Avengers #19 (August 1965)
"The Coming of... The Swordsman!"
Stan Lee-Don Heck/Dick Ayers
Doug: Today I'm going to let you in on a bit of history -- this is the first comic book I remember getting. I received it as a gift. My memory is really murky -- I cannot recall who gave it to me or where I was. I know my family was visiting another family, and they had a daughter who was maybe a year or so older than me; she gave me the book -- ask me to tell you her name and we'll both be disappointed. This must have been in 1971 or 1972, as I know it was before my family moved to Milwaukee in the summer between my 1st and 2nd grade years. So I suppose that's not very good history after all, is it(?), especially since the copy I own is not the one I was given over 40 years ago! But I hope that sort of introspection will inspire our readers to not only comment on today's story, but to share similar remembrances of first comics past. The cover image above is from my copy, which is certainly not my original -- this is an upgraded replacement. The back cover is a light tan instead of bright white, but you can see that the front is really nice. All corners are sharp and the spine is pretty tight -- too tight, to be honest. Can you make out that it's stapled off-center? See the staple running through the Pop Art box, rather than lined up on the spine as a saddle-stitched magazine should be? Oh, and yes -- it does have that lovely smell of almost-50-year old newsprint. Man, I took a big sniff when I removed the book from its protective sleeve!

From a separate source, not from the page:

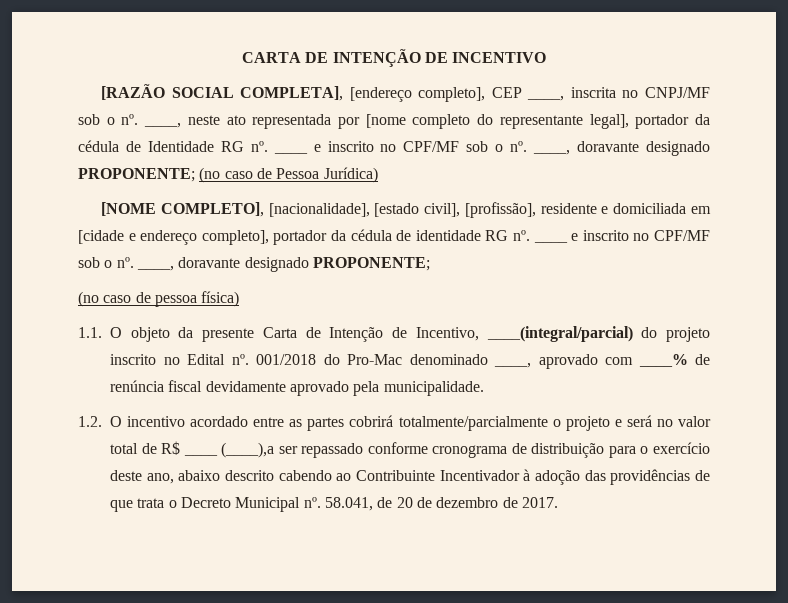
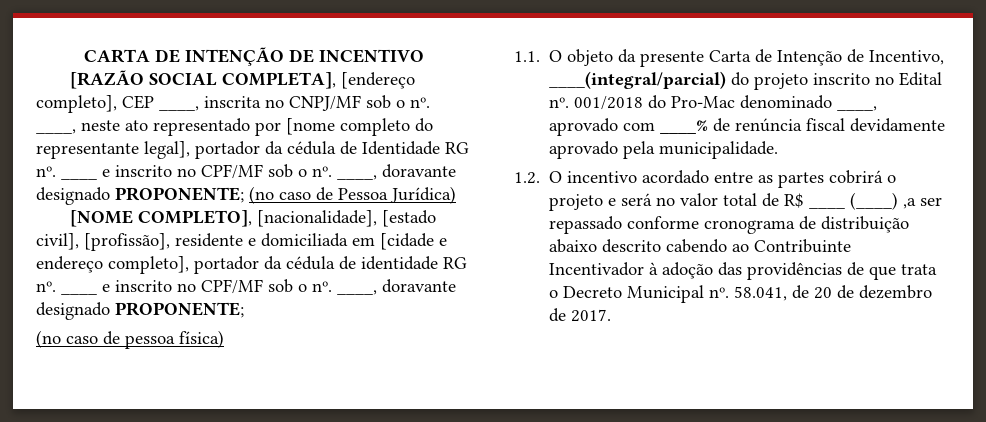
- ____, neste ato representada por [nome completo do representante legal], portador da cédula de Identidade RG nº.
+ ____, neste ato representado por [nome completo do representante legal], portador da cédula de Identidade RG nº.
- 1.2. O incentivo acordado entre as partes cobrirá totalmente/parcialmente o projeto e será no valor total de R$ ____ (____),a ser repassado conforme cronograma de distribuição para o exercício deste ano, abaixo descrito cabendo ao Contribuinte Incentivador à adoção das providências de que trata o Decreto Municipal nº.
+ 1.2. O incentivo acordado entre as partes cobrirá o projeto e será no valor total de R$ ____ (____) ,a ser repassado conforme cronograma de distribuição abaixo descrito cabendo ao Contribuinte Incentivador à adoção das providências de que trata o Decreto Municipal nº.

Doug: We open with the Swordsman swinging by a rope affixed to his waist, sword extended. He thinks to himself that with an Avengers ID card, he can do anything! On the very next page, Wanda sits in repose while Pietro fidgets, wanting action. As if on cue, the intruder alarm sounds, and Pietro jets away to investigate. Finding the Swordsman in one of the Mansion's control rooms, Pietro attacks. He finds that the Swordsman is no slouch, and that his blade is especially dangerous -- and as seemingly versatile as Captain America's shield. Wanda enters and launches one of her mysterious hexes -- unfortunately, while it throws the Swordsman off-balance, it also causes Quicksilver to trip and stumble into some of the computer banks. The Swordsman, sensing that Pietro is about to launch some defensive device, hurls his sword into the equipment, where it sticks. Pietro then launches a flurry of punches, but the Swordsman falls and feigns defeat. He tells the young mutants that he wants to join them. As Wanda and her brother stand with mouths agape, the Swordsman maneuvers himself over to his blade, where he withdraws it from the wall and smites Pietro with the flat side. Felled, his sister comes to his aid with a hex that pulls chunks of metal from the wall and knocks the Swordsman unconscious. At that point, Captain America enters to see what all the ruckus is about. As Wanda relates the events of the fracas, Cap runs the Swordsman's name through their security computers. They find that he is one of the most notorious rogues in Europe.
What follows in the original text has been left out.